### RECORDED DATA
Segment Open

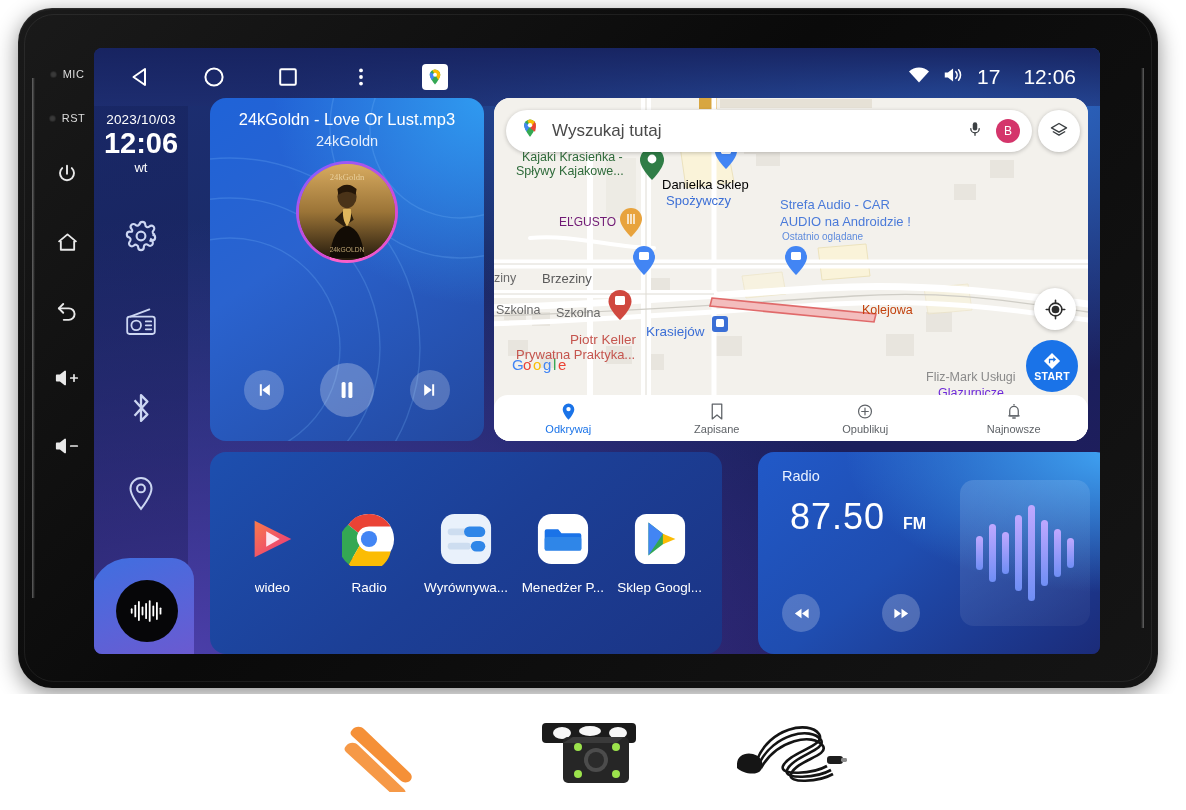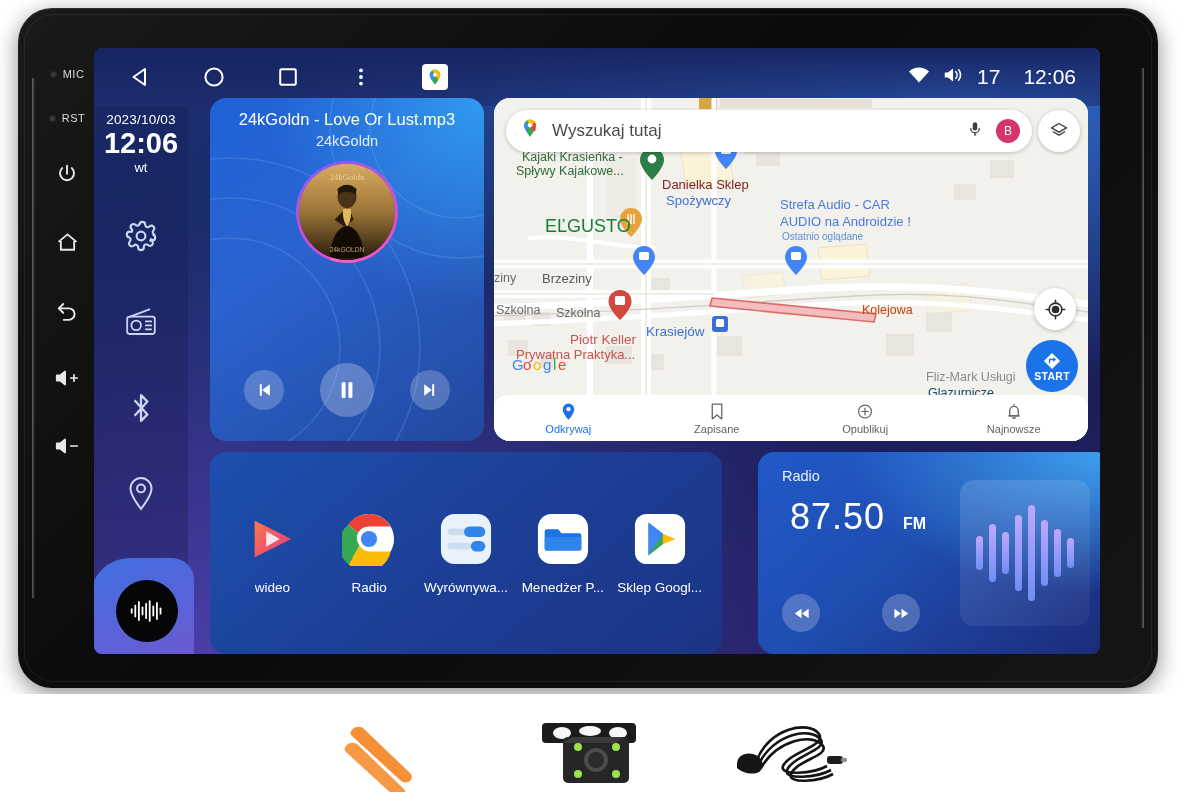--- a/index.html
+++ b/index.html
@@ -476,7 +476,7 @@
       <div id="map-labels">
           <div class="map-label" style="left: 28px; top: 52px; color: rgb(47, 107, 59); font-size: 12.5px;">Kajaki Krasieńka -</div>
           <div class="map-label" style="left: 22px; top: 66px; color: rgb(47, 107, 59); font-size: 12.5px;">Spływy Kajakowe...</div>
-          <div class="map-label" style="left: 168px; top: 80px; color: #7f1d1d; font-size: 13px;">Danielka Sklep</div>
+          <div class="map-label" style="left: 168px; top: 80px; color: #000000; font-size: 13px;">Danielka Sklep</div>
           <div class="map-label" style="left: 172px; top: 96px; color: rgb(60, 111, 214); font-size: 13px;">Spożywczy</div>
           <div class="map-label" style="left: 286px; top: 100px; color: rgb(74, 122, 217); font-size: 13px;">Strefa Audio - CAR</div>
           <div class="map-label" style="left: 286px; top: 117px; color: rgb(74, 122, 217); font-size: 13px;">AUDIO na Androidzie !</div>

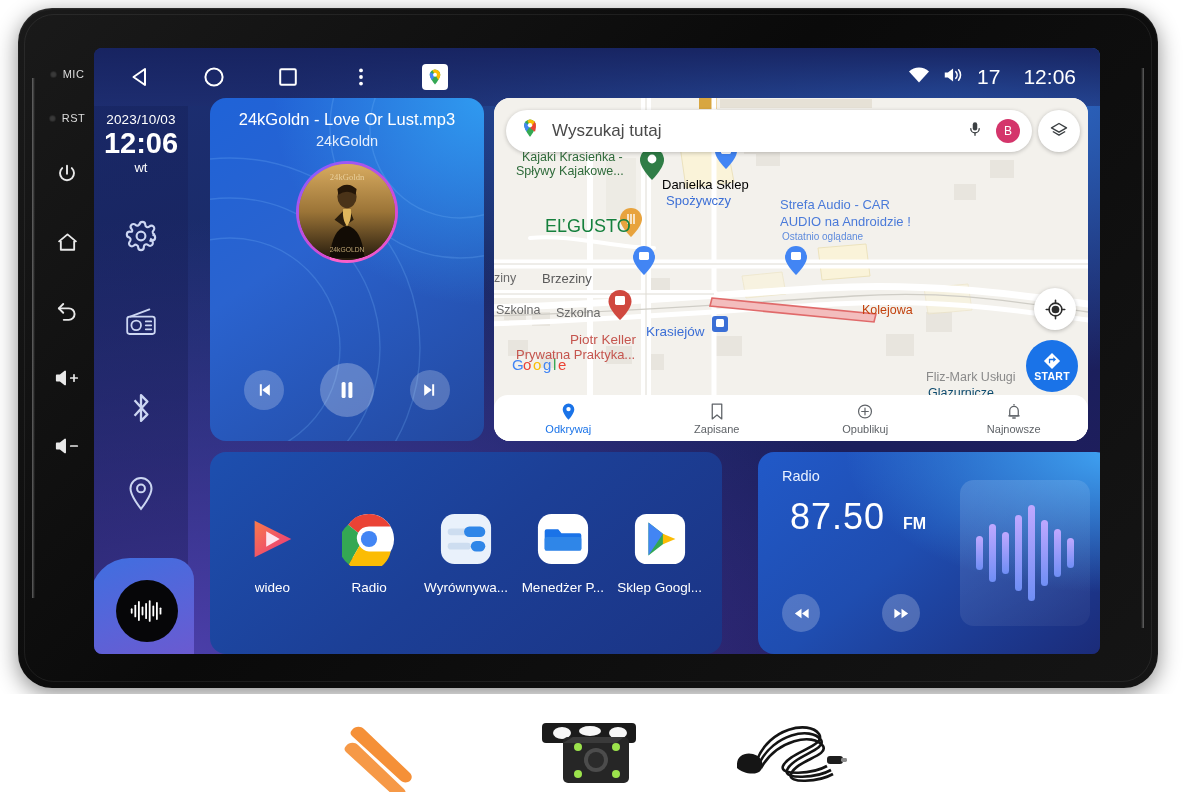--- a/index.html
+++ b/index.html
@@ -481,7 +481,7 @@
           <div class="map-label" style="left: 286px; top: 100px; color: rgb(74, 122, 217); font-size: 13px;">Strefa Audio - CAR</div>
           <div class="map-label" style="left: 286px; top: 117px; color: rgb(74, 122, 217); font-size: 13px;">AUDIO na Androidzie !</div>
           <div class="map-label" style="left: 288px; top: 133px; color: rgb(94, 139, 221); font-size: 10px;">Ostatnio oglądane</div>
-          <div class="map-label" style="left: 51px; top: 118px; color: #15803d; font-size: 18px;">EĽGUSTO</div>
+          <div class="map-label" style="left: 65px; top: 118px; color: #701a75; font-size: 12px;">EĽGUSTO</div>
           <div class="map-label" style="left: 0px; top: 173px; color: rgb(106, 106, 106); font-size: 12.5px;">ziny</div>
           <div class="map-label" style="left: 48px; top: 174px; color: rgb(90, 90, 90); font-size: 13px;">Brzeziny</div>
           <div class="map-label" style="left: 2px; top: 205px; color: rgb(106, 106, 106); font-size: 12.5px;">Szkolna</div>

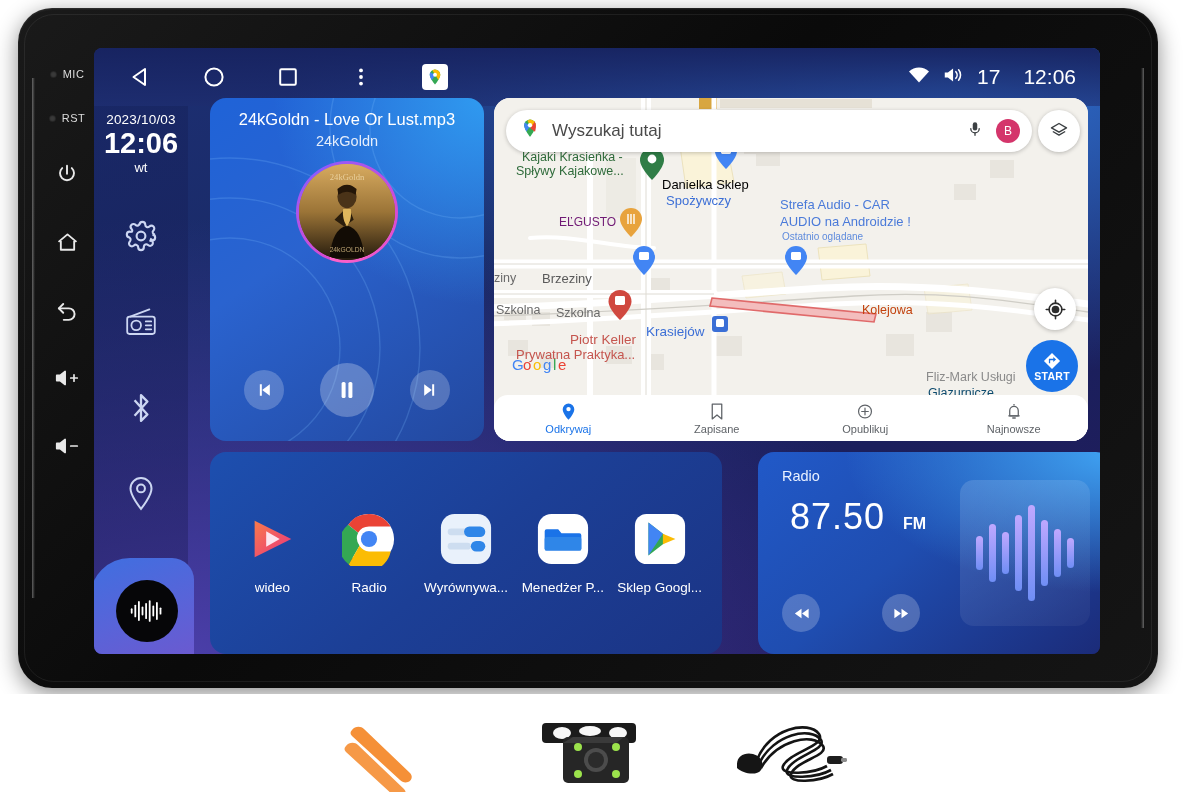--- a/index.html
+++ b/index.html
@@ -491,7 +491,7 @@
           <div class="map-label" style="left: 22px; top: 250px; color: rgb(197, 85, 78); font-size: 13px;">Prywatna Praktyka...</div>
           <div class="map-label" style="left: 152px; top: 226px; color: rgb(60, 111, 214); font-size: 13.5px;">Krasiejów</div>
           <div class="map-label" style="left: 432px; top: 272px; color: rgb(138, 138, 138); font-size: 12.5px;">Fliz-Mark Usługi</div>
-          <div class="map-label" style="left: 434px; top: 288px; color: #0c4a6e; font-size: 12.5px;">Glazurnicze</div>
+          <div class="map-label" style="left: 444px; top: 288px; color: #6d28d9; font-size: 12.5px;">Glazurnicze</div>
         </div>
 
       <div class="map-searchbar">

Segment Closed
Segment Open

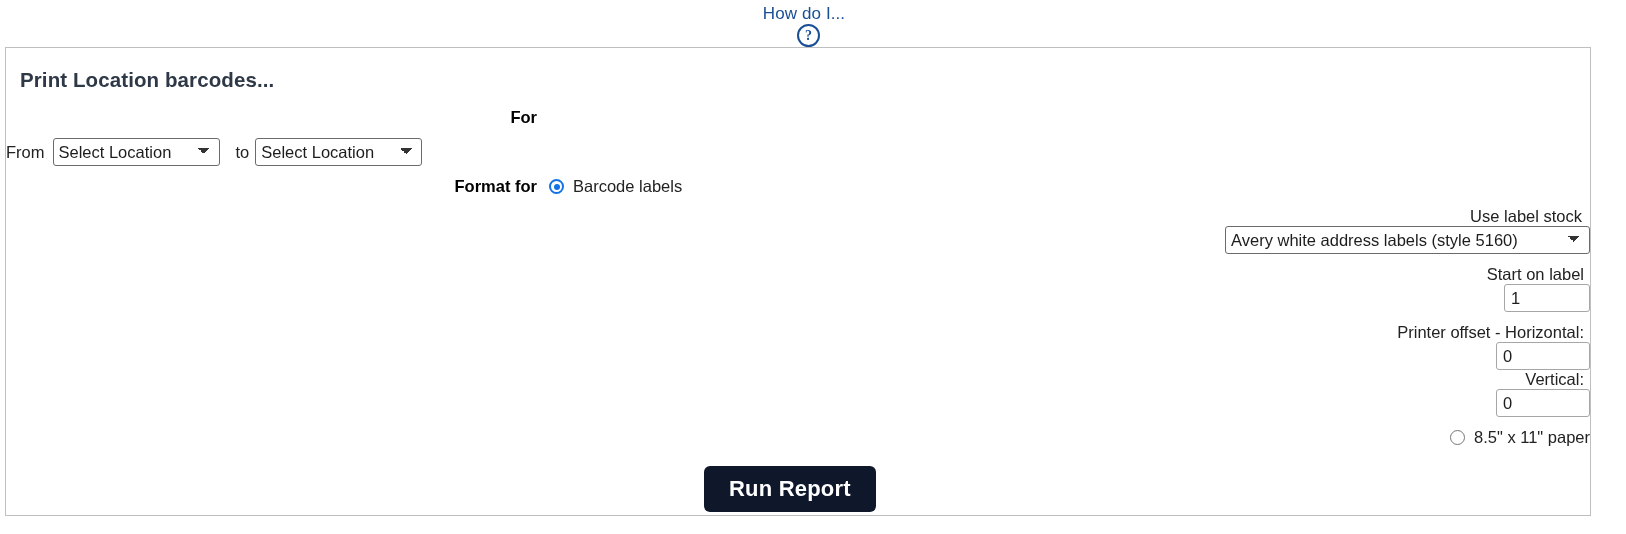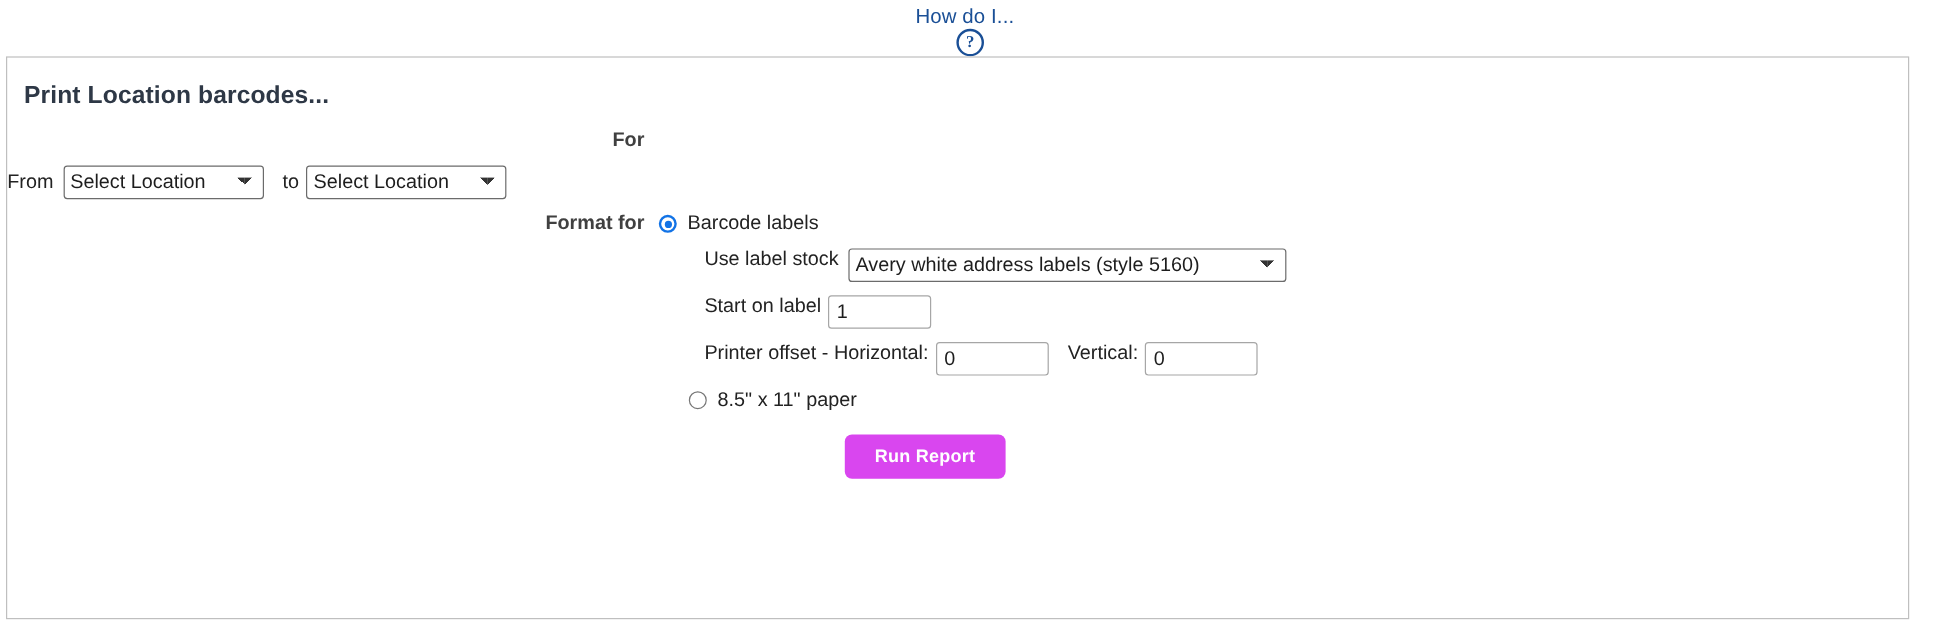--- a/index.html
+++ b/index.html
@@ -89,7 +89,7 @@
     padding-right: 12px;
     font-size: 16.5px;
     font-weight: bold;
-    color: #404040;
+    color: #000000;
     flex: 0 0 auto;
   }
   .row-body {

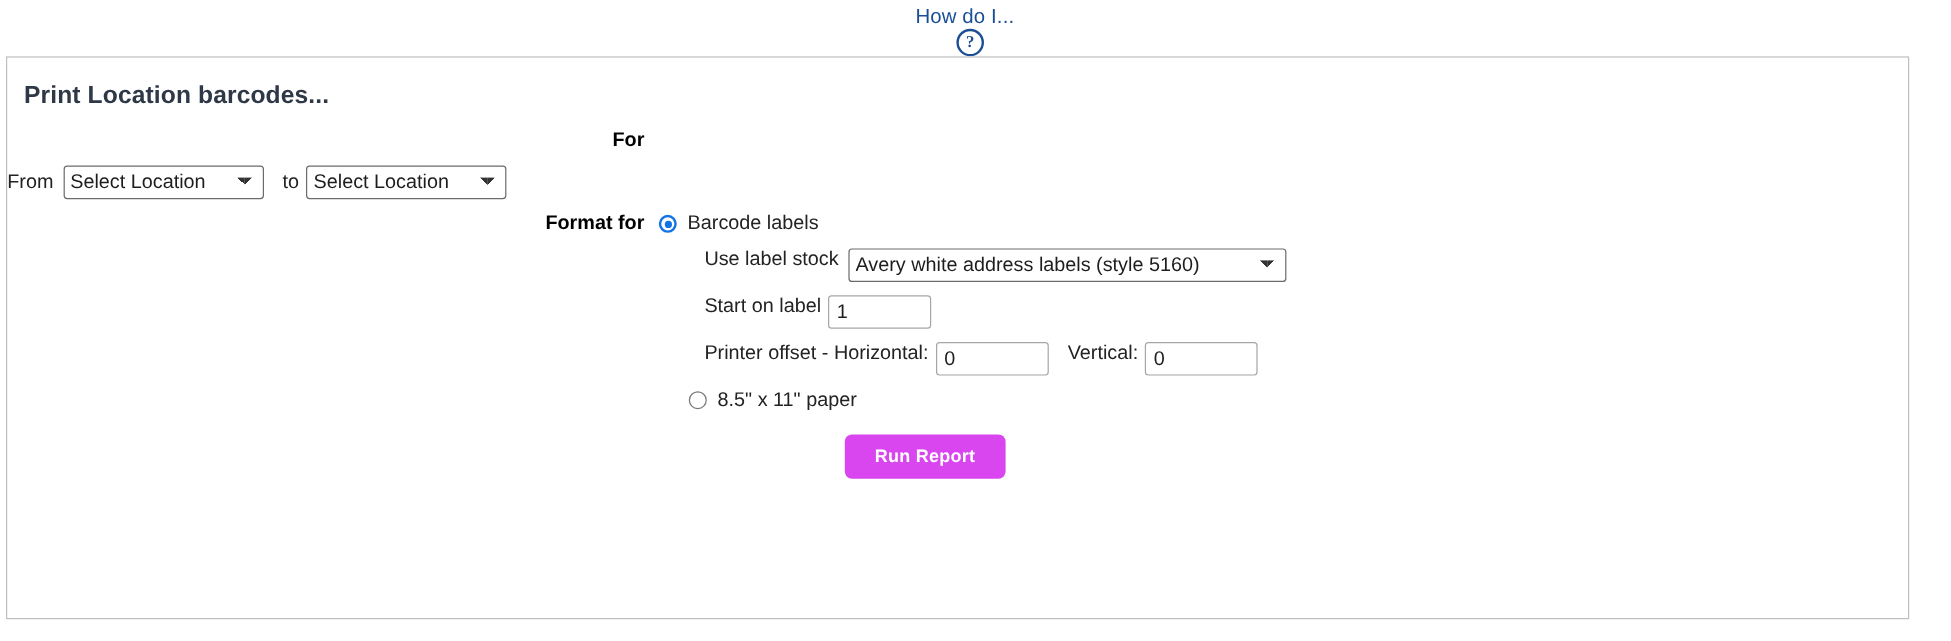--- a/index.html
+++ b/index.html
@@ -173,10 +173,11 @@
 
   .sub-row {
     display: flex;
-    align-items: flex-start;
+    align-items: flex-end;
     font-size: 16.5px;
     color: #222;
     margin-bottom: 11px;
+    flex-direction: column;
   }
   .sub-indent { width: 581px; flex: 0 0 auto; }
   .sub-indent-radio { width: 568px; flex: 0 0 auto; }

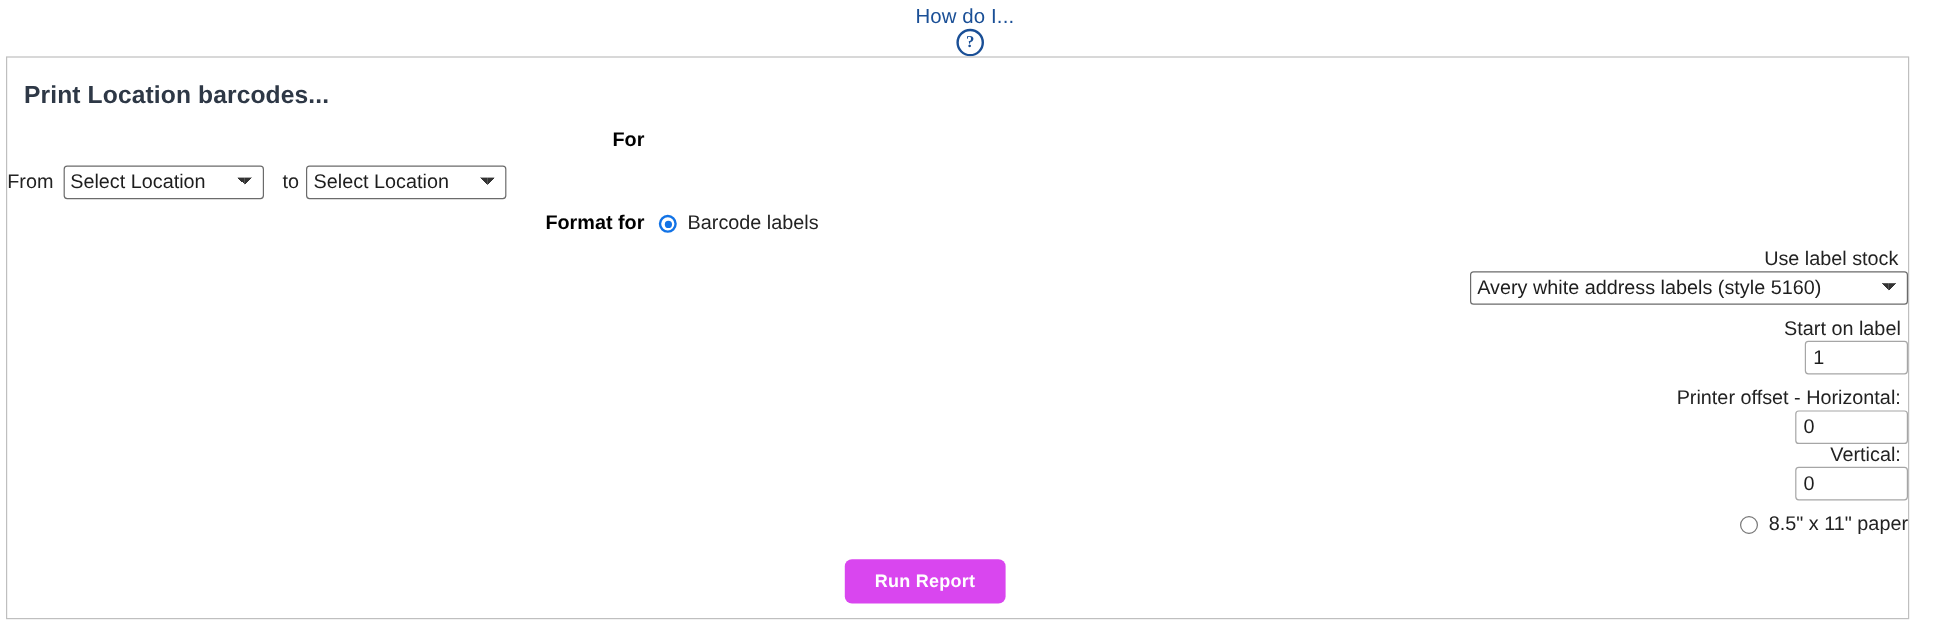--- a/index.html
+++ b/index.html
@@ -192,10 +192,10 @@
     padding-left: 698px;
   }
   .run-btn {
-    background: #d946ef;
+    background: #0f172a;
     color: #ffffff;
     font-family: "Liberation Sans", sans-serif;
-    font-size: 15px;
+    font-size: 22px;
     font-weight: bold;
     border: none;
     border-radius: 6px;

Segment Closed

State the number of lines in the data that include the string "Glazurnicze", and add nothing else.

### TASK RESPONSE
2